Findings published in Nature Biomedical Engineering detail how a collaborative effort between scientists at St. Jude Children’s Research Hospital (TN, USA) and the Broad Institute of MIT and Harvard (MA, USA) demonstrated that prime genome editing could correct the mutation in the HBB gene in hematopoietic stem and progenitor cells (HSPCs). The result is the production of normal red blood cells in sickle cell patients, giving hope that this may be a novel therapeutic approach.
Utilizing HSPCs from a SCD patient, scientists were able to demonstrate that prime editing could identify the mutation in the HBB gene causing the disease, and could replace it with a DNA sequence variant that would result in the production of normal hemoglobin. The team found that 41% of the cells taken from SCD patients had been corrected.
In the preclinical study, modified HSPCs were transplanted into immunodeficient mice, where the team observed restoration of normal blood parameters including a reduction in the abnormal sickle hemoglobin (HbS) levels and an increase in normal hemoglobin (HbA) levels. The scientists reported that an average of 42% of circulating red blood cells obtained 17 weeks after transplantation contained at least one wild-type HBBA allele, a percentage higher than the expected levels for achieving therapeutic benefits. They also observed less sickling of the red blood cells when the edited HSPCs were placed in hypoxic conditions.

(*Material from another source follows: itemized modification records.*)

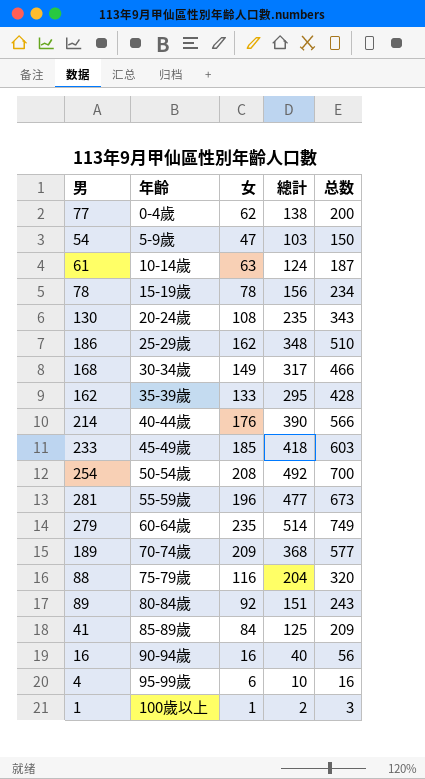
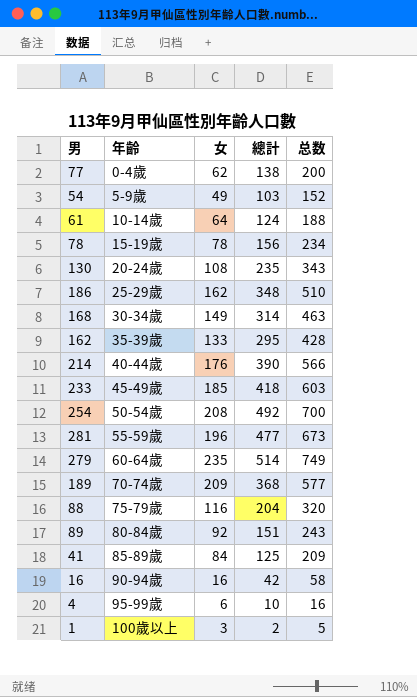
54 | 女: 47 -> 49
54 | 总数: 150 -> 152
61 | 女: 63 -> 64
61 | 总数: 187 -> 188
168 | 總計: 317 -> 314
168 | 总数: 466 -> 463
16 | 總計: 40 -> 42
16 | 总数: 56 -> 58
1 | 女: 1 -> 3
1 | 总数: 3 -> 5

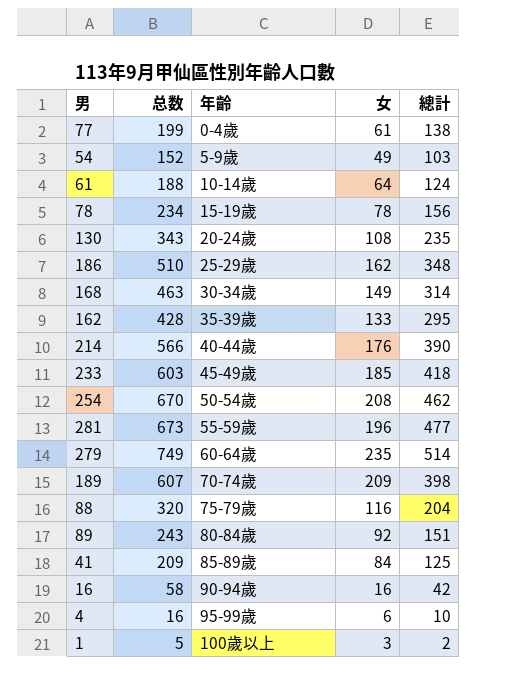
column 总数 | position: 5 -> 2
77 | 总数: 200 -> 199
77 | 女: 62 -> 61
254 | 总数: 700 -> 670
254 | 總計: 492 -> 462
189 | 总数: 577 -> 607
189 | 總計: 368 -> 398

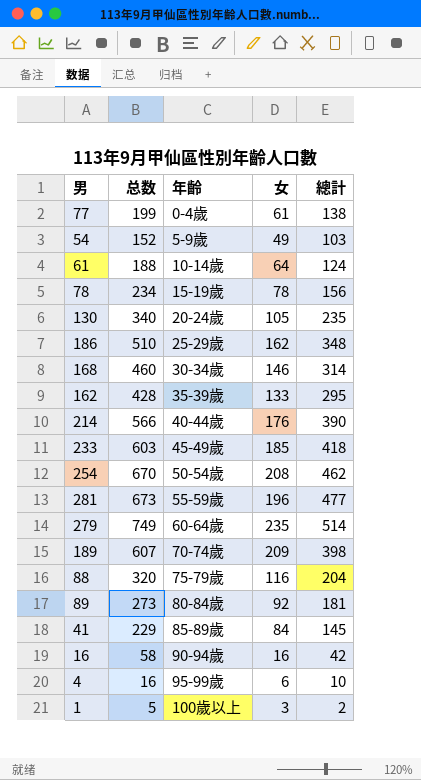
130 | 总数: 343 -> 340
130 | 女: 108 -> 105
168 | 总数: 463 -> 460
168 | 女: 149 -> 146
89 | 总数: 243 -> 273
89 | 總計: 151 -> 181
41 | 总数: 209 -> 229
41 | 總計: 125 -> 145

Co-corresponding author of the paper, Jonathan Yen commented, “Prime editing is a promising approach because, in theory, we can directly correct disease mutations to specific healthy DNA sequences of our choosing. We optimized prime editing in long-term blood stem cells and showed that the prime editing cells maintain full engraftment efficiency in an animal with a clinically relevant system.”
Whilst the findings have demonstrated the feasibility of prime editing as a therapeutic approach for SCD, the team will now turn their attention to understanding the risks associated with the procedure.